Wien. Er ist mittlerweile so selbstverständlich wie der Blick auf das Handy: der Griff zur Flasche. Nicht zum Alkohol, nein: zur Wasserflasche. Leitungswasser, das in Österreich höchste Qualität hat, hat praktisch ausgedient.

Die Mineralwasserhersteller befinden sich jetzt in der heißesten Phase des Jahres. Auf die Monate Juni, Juli und August entfällt ein Drittel des jährlichen Mineralwasserverbrauchs. Die Hersteller produzieren dann bis zu 50 Prozent mehr als an kalten Wintertagen. Bei Waldquelle, dem zweitgrößten heimischen Produzenten, hat sich der Mineralwasserverkauf gegenüber gewöhnlichen Tagen „verdreifacht bis vervierfacht“, sagt Waldquelle-Geschäftsführer Gerhard Forstner. Bei Hitze sei „dies aber nichts Besonderes“.

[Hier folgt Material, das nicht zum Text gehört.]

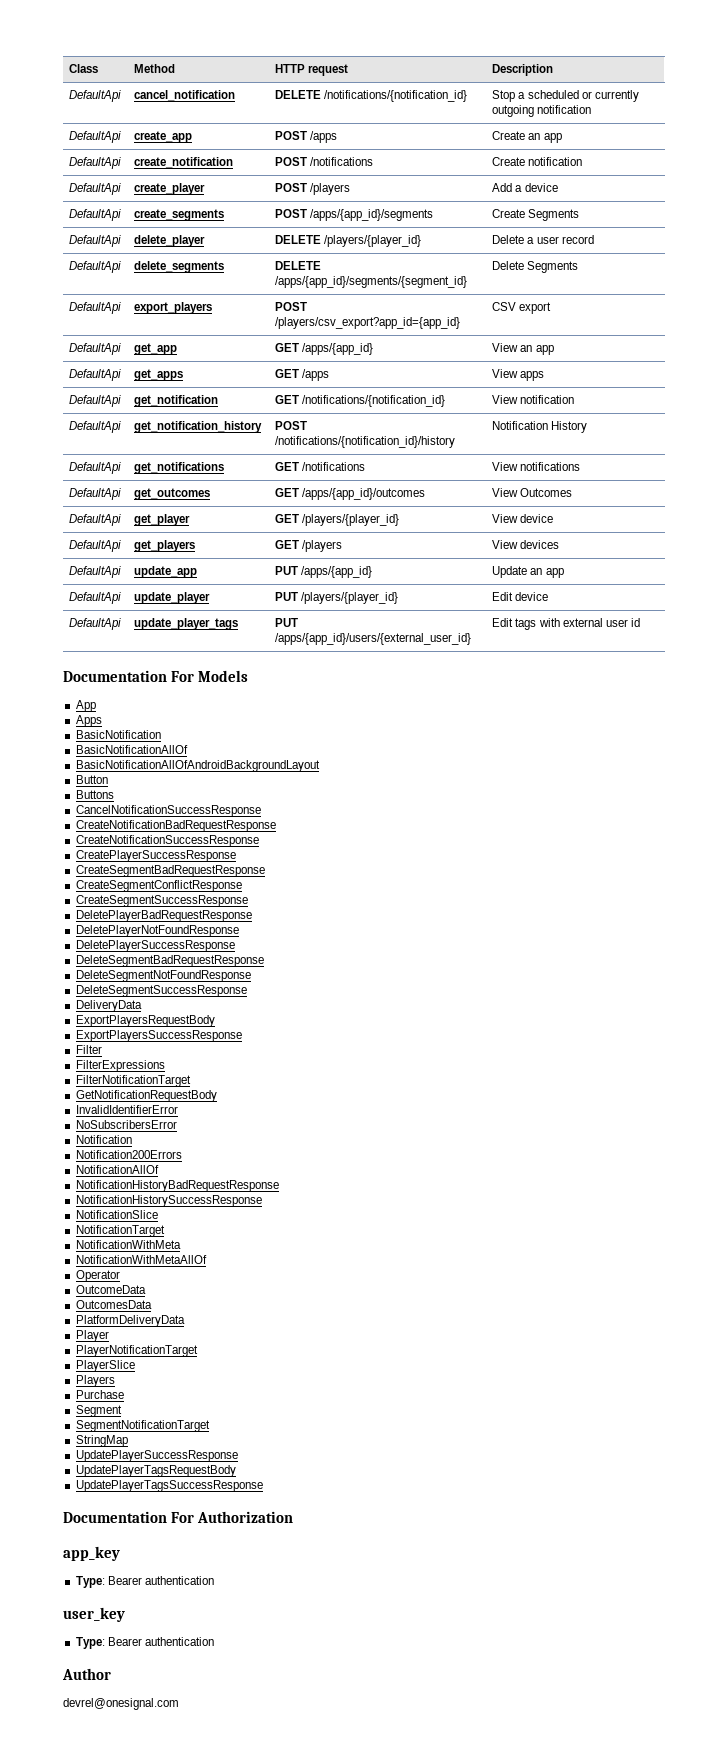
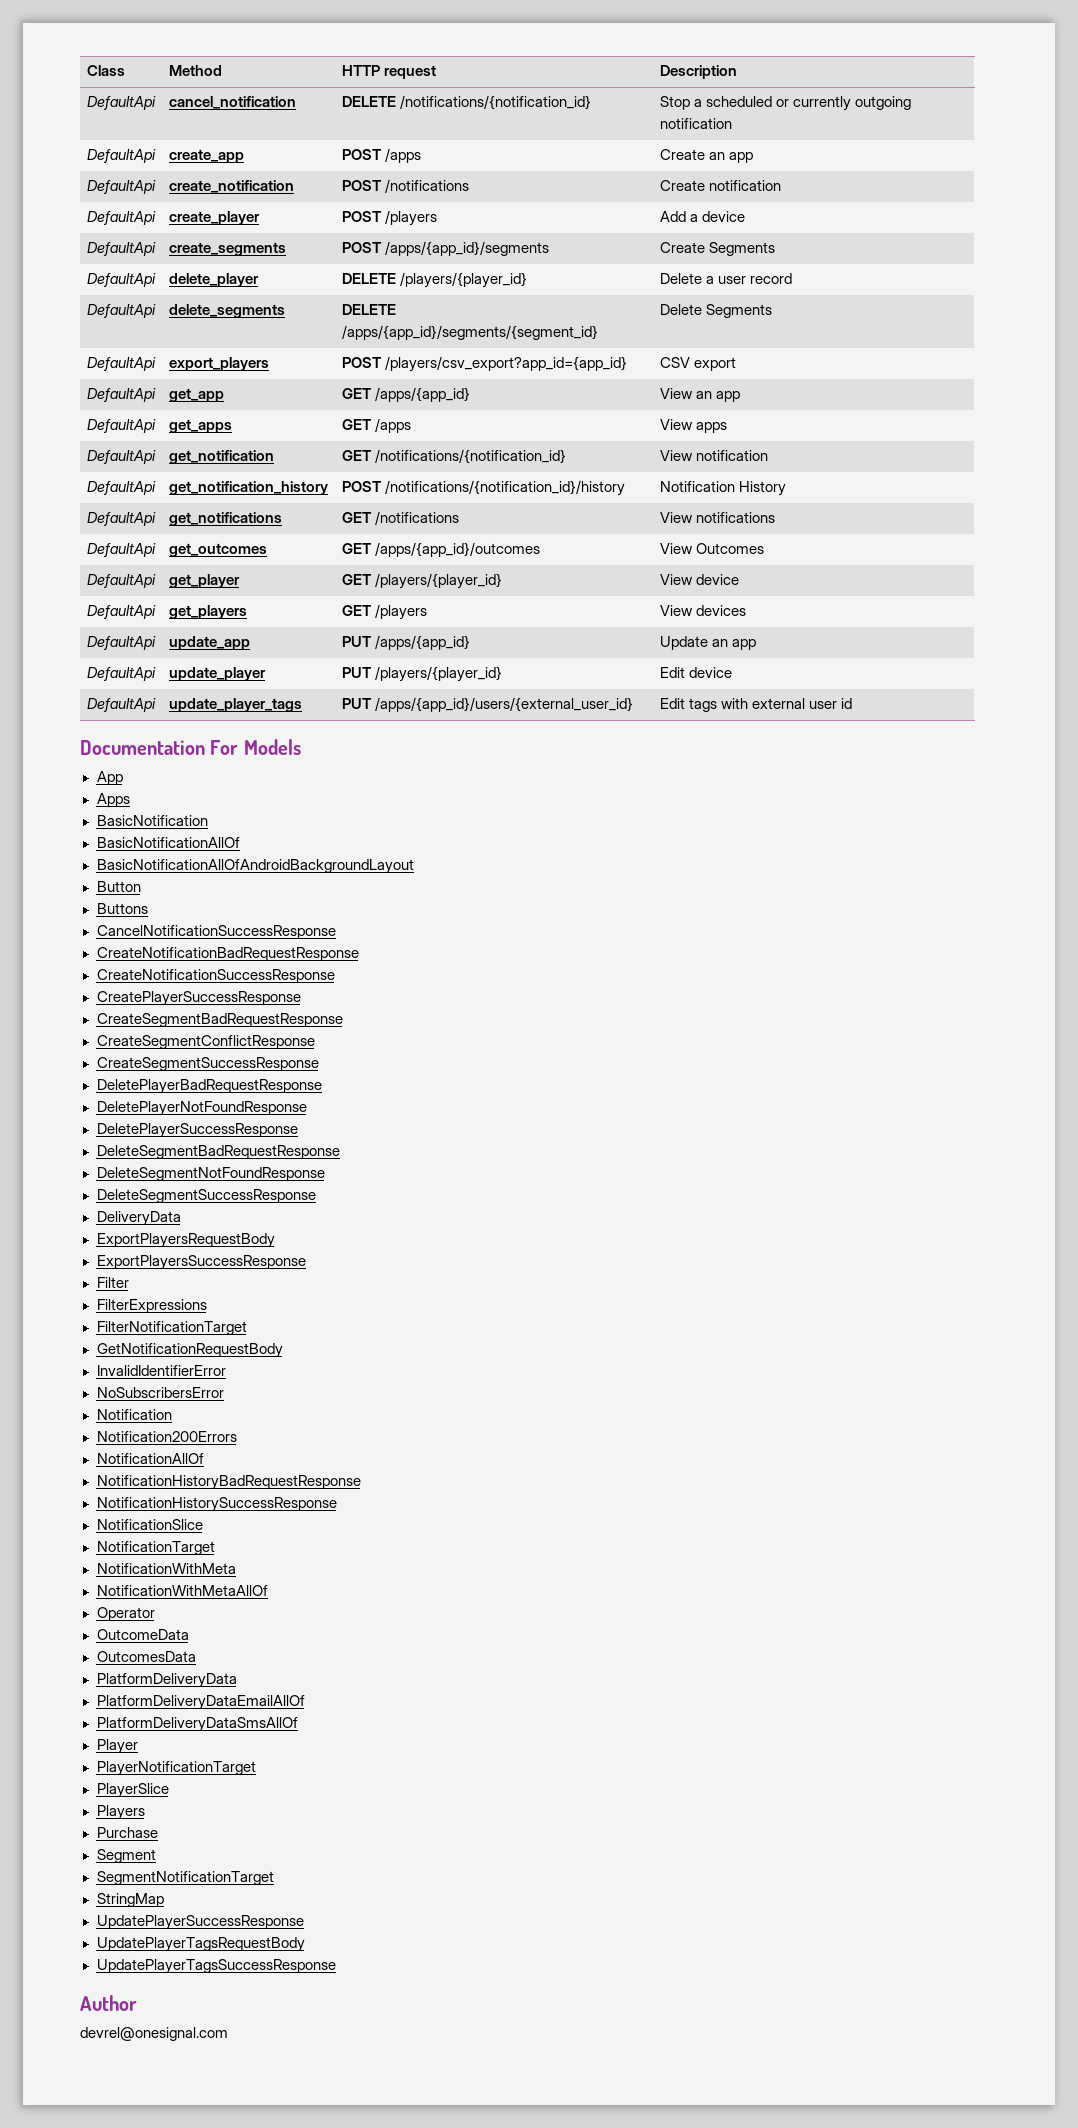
(185, 1321) none -> [96,1695,305,1710] [96,1717,298,1732] // PlatformDeliveryDataEmailAllOf // PlatformDeliveryDataSmsAllOf
[63,1511,293,1523] [63,1546,120,1561] [75,1576,214,1588] [63,1607,125,1622] [75,1637,214,1649] // Documentation For Authorization // app_key // Type: Bearer authentication // user_key // Type: Bearer authentication -> (336, 1966) none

„Um diese Spitzenzeiten entsprechend abzudecken, müssen wir Kapazitäten freihalten, um lieferfähig zu sein“, sagt Vöslauer-Chef Alfred Hudler. Vöslauer fährt das ganze Jahr über einen Dreischichtbetrieb, produziert also rund um die Uhr. Im Sommer wird noch eine vierte Schicht am Wochenende eingeschoben: „Das ist dann die letzte Reserve.“

Der Handel verlangt den Mineralwasserherstellern einiges ab. Wasser ist eine der Produktgruppen, in denen am häufigsten Aktionen gemacht werden. Das verschärft die Lage für die Hersteller, weil der Absatz in Aktionsperioden sprungartig ansteigt. Da Mineralwasser ein Produkt mit saisonalen Schwankungen ist, schwankt der Bedarf an Mitarbeitern entsprechend. „Wir versuchen aber, das konstant zu halten, indem die Mitarbeiter in absatzschwächeren Zeiten zum Beispiel die Wartungsarbeiten machen“, sagt Hudler.

In Österreich ist Vöslauer mit 41 Prozent Marktanteil Marktführer vor Waldquelle mit 15 und Römerquelle mit 13 Prozent. Obwohl der Markt im Jahr 2014 wegen des kalten Sommers um 2,7Prozent geschrumpft ist – 2014 wurden in Österreich 750 Millionen Liter produziert –, ist der Mineralwassermarkt auf lange Sicht gesehen eine Wachstumsbranche. Der Konsum pro Kopf hat sich seit 1970 von sechs auf über 90 Liter im Jahr 2014 verfünfzehnfacht.

Mehr Müll für unterwegs

Wasser ist zum Lifestyleprodukt geworden. Die Branche hat einige Trends – zur bewussten Ernährung, weniger Zucker, Essen und Trinken „on the go“ – geschickt aufgegriffen, indem sie zum Beispiel kleinere Gebindegrößen eingeführt hat. Vöslauer verkauft bereits 30 Prozent in Kleingebinden, vor zehn Jahren waren es elf Prozent. Dass das der Umwelt wegen des vermehrten Plastikmülls nicht gerade zuträglich ist, nimmt die Branche – der Kunde will es ja so – in Kauf.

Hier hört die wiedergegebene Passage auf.